These substituents may further have a substituent, preferably an alkyl group having 1 to 4 carbon atoms, an alkoxy group having 1 to 2 carbon atoms, an acetyl group, an aromatic hydrocarbon group having 6 to 12 carbon atoms, carbon Examples of the aromatic heterocyclic group of formula 3 to 12 include methyl group, ethyl group, isopropyl group, butyl group, methoxy group, ethoxy group, acetyl group, phenyl group, pyridyl group, pyrimidyl group, triazyl group. Naphthyl group, quinolyl group, isoquinolyl group, fluorenyl group, carbazolyl group, dibenzofuranyl group, dibenzothiophenyl group. However, silicon-containing groups do not become this substituent.

In the general formula (1), p is an integer of 1 to 4, preferably an integer of 1 to 2. q is an integer of 1 to 4, preferably an integer of 1 to 2. r represents an integer of 1 to 2. s is an integer of 1 to 4, preferably an integer of 1 to 2.

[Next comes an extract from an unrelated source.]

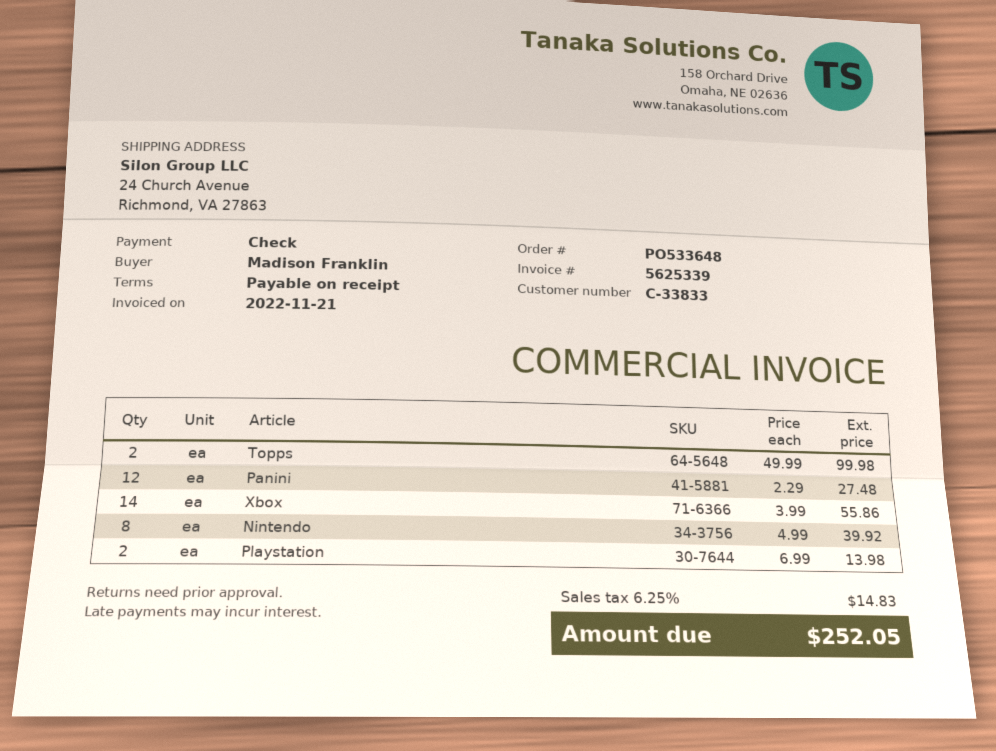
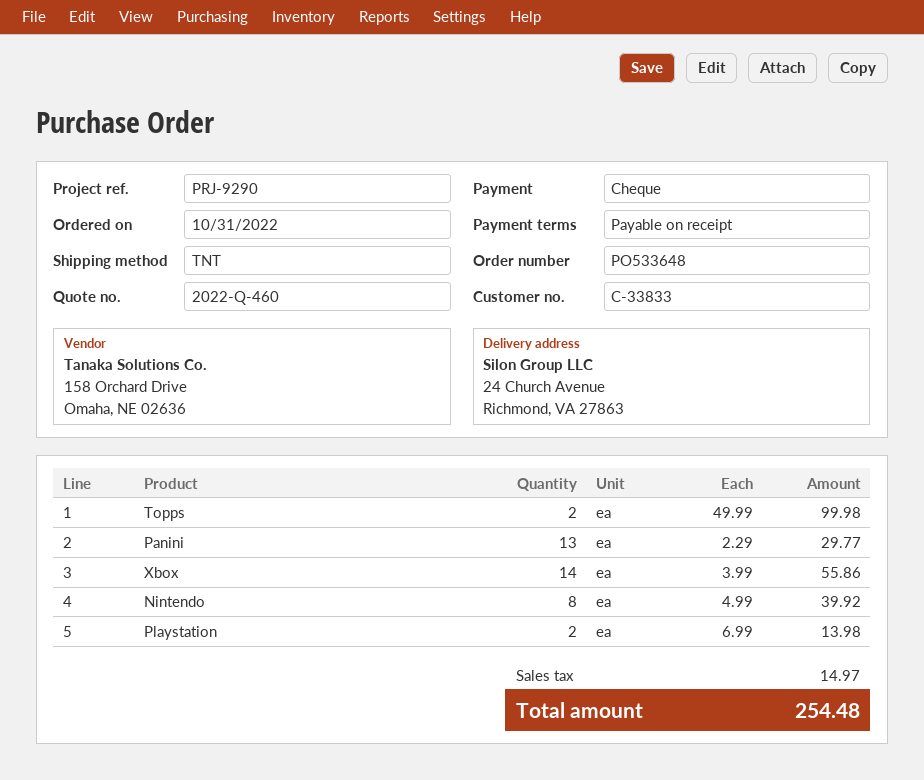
Panini: 12 x 2.29 = 27.48 -> 13 x 2.29 = 29.77
tax: 14.83 -> 14.97
total: 252.05 -> 254.48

In the general formula (1), R ₁ to R ₃ are each independently hydrogen, an aliphatic hydrocarbon group having 1 to 12 carbon atoms, a substituted or unsubstituted aromatic hydrocarbon group having 6 to 18 carbon atoms, An unsubstituted aromatic heterocyclic group having 3 to 17 carbon atoms is shown. Preferably, hydrogen, an alkyl group having 1 to 4 carbon atoms, a cycloalkyl group having 3 to 6 carbon atoms, a substituted or unsubstituted aromatic hydrocarbon group having 6 to 12 carbon atoms, or a substituted or unsubstituted carbon group having 3 to 12 carbon atoms. An aromatic heterocyclic group.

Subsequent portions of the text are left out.